Web interface edit records
━━━━━━━━━━━━━━━━━━━━
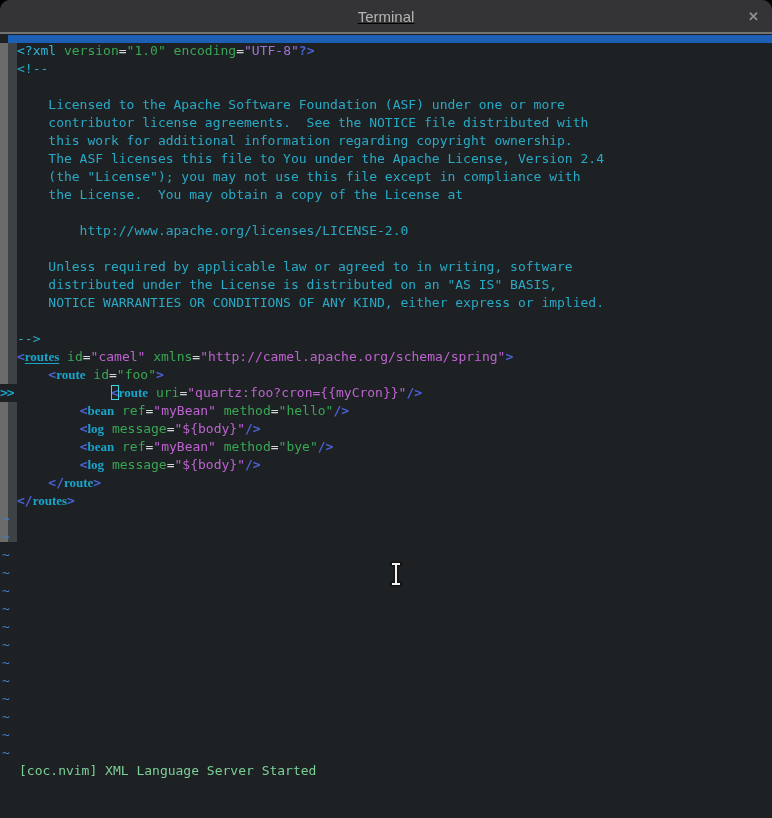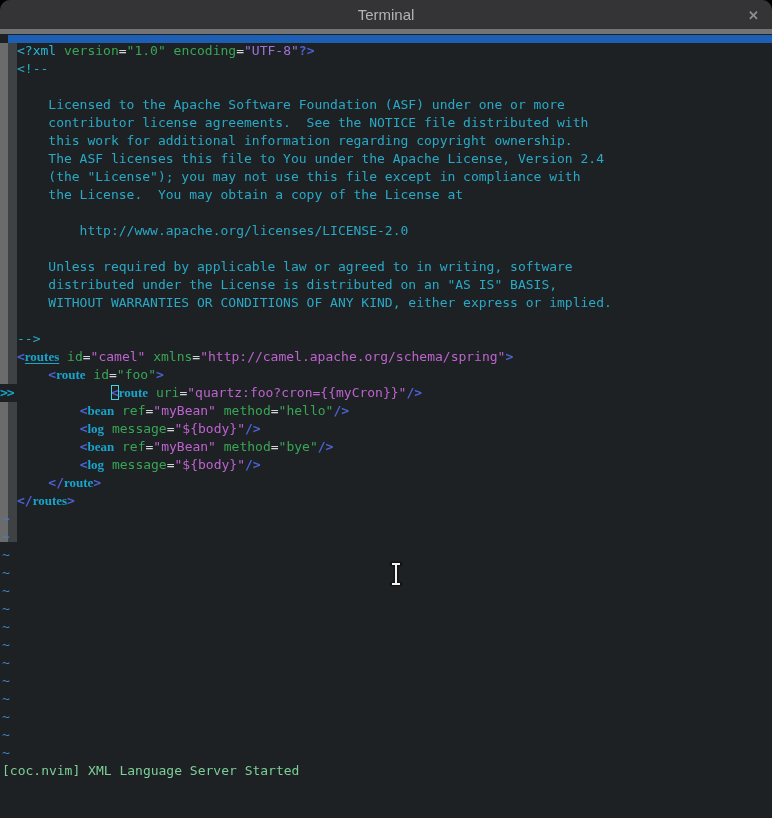--- a/index.html
+++ b/index.html
@@ -7,7 +7,7 @@
   .window{width:772px;height:818px;border-radius:10px 10px 0 0;overflow:hidden;
           background:var(--bg,#1e2124);position:relative;}
   .titlebar{height:34px;background:var(--titlebar,#343436);display:flex;align-items:center;
-            justify-content:center;position:relative;border-bottom:5px solid #737373;box-sizing:border-box;}
+            justify-content:center;position:relative;border-bottom:2px solid #737373;box-sizing:border-box;text-decoration:underline;}
   .title{font:500 15px "Liberation Sans",sans-serif;color:var(--title-fg,#b3b3b3);}
   .close{position:absolute;right:13px;top:50%;transform:translateY(-50%);
          font:bold 13px "Liberation Sans",sans-serif;color:var(--close-fg,#8e8e8e);cursor:default;}

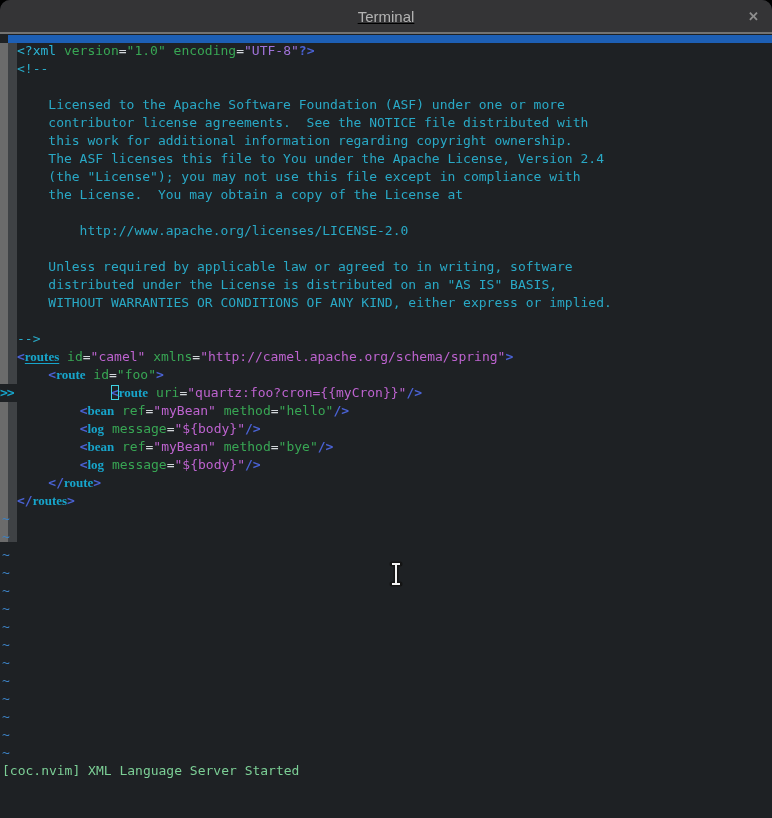--- a/index.html
+++ b/index.html
@@ -66,7 +66,7 @@
         <div class="row code"></div>
         <div class="row code"><span class="s-comment">    Unless required by applicable law or agreed to in writing, software</span></div>
         <div class="row code"><span class="s-comment">    distributed under the License is distributed on an "AS IS" BASIS,</span></div>
-        <div class="row code"><span class="s-comment">    WITHOUT WARRANTIES OR CONDITIONS OF ANY KIND, either express or implied.</span></div>
+        <div class="row code"><span class="s-comment">    NOTICE WARRANTIES OR CONDITIONS OF ANY KIND, either express or implied.</span></div>
         <div class="row code"></div>
         <div class="row code"><span class="s-comment">--&gt;</span></div>
         <div class="row code"><span class="s-punct">&lt;</span><span class="s-tagu">routes</span><span class="s-attr"> id</span><span class="s-eq">=</span><span class="s-str">"camel"</span><span class="s-attr"> xmlns</span><span class="s-eq">=</span><span class="s-str">"http://camel.apache.org/schema/spring"</span><span class="s-punct">&gt;</span></div>

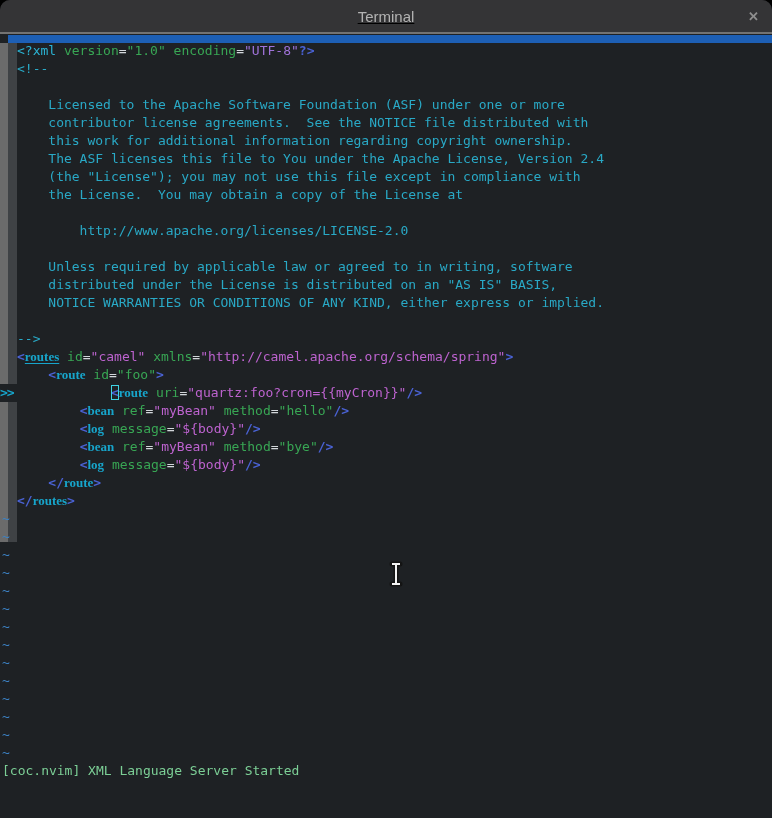--- a/index.html
+++ b/index.html
@@ -22,7 +22,7 @@
         font:13px/18px "DejaVu Sans Mono",monospace;color:var(--eq,#d3d7db);}
   .row{height:18px;white-space:pre;padding-left:17px;}
   .row.tilde{padding-left:2px;color:var(--tilde,#3c82c4);}
-  .row.msg{padding-left:2px;color:var(--msg,#7ccf96);}
+  .row.msg{padding-left:19px;color:var(--msg,#7ccf96);}
   .s-comment{color:var(--comment,#29a9c6);}
   .s-cyan{color:var(--cyan,#2bb4d4);}
   .s-tag,.s-tagu{color:var(--tag,#17a5cb);font-weight:bold;font-family:Liberation Serif, serif;}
━━━━━━━━━━━━━━━━━━━━
*HOW TO COMPLETE THIS TASK*
With the pictures omitted, reproduce the records in full and exactly.

*TASK ANSWER*
--- a/index.html
+++ b/index.html
@@ -7,7 +7,7 @@
   .window{width:772px;height:818px;border-radius:10px 10px 0 0;overflow:hidden;
           background:var(--bg,#1e2124);position:relative;}
   .titlebar{height:34px;background:var(--titlebar,#343436);display:flex;align-items:center;
-            justify-content:center;position:relative;border-bottom:5px solid #737373;box-sizing:border-box;}
+            justify-content:center;position:relative;border-bottom:2px solid #737373;box-sizing:border-box;text-decoration:underline;}
   .title{font:500 15px "Liberation Sans",sans-serif;color:var(--title-fg,#b3b3b3);}
   .close{position:absolute;right:13px;top:50%;transform:translateY(-50%);
          font:bold 13px "Liberation Sans",sans-serif;color:var(--close-fg,#8e8e8e);cursor:default;}

--- a/index.html
+++ b/index.html
@@ -66,7 +66,7 @@
         <div class="row code"></div>
         <div class="row code"><span class="s-comment">    Unless required by applicable law or agreed to in writing, software</span></div>
         <div class="row code"><span class="s-comment">    distributed under the License is distributed on an "AS IS" BASIS,</span></div>
-        <div class="row code"><span class="s-comment">    WITHOUT WARRANTIES OR CONDITIONS OF ANY KIND, either express or implied.</span></div>
+        <div class="row code"><span class="s-comment">    NOTICE WARRANTIES OR CONDITIONS OF ANY KIND, either express or implied.</span></div>
         <div class="row code"></div>
         <div class="row code"><span class="s-comment">--&gt;</span></div>
         <div class="row code"><span class="s-punct">&lt;</span><span class="s-tagu">routes</span><span class="s-attr"> id</span><span class="s-eq">=</span><span class="s-str">"camel"</span><span class="s-attr"> xmlns</span><span class="s-eq">=</span><span class="s-str">"http://camel.apache.org/schema/spring"</span><span class="s-punct">&gt;</span></div>

--- a/index.html
+++ b/index.html
@@ -22,7 +22,7 @@
         font:13px/18px "DejaVu Sans Mono",monospace;color:var(--eq,#d3d7db);}
   .row{height:18px;white-space:pre;padding-left:17px;}
   .row.tilde{padding-left:2px;color:var(--tilde,#3c82c4);}
-  .row.msg{padding-left:2px;color:var(--msg,#7ccf96);}
+  .row.msg{padding-left:19px;color:var(--msg,#7ccf96);}
   .s-comment{color:var(--comment,#29a9c6);}
   .s-cyan{color:var(--cyan,#2bb4d4);}
   .s-tag,.s-tagu{color:var(--tag,#17a5cb);font-weight:bold;font-family:Liberation Serif, serif;}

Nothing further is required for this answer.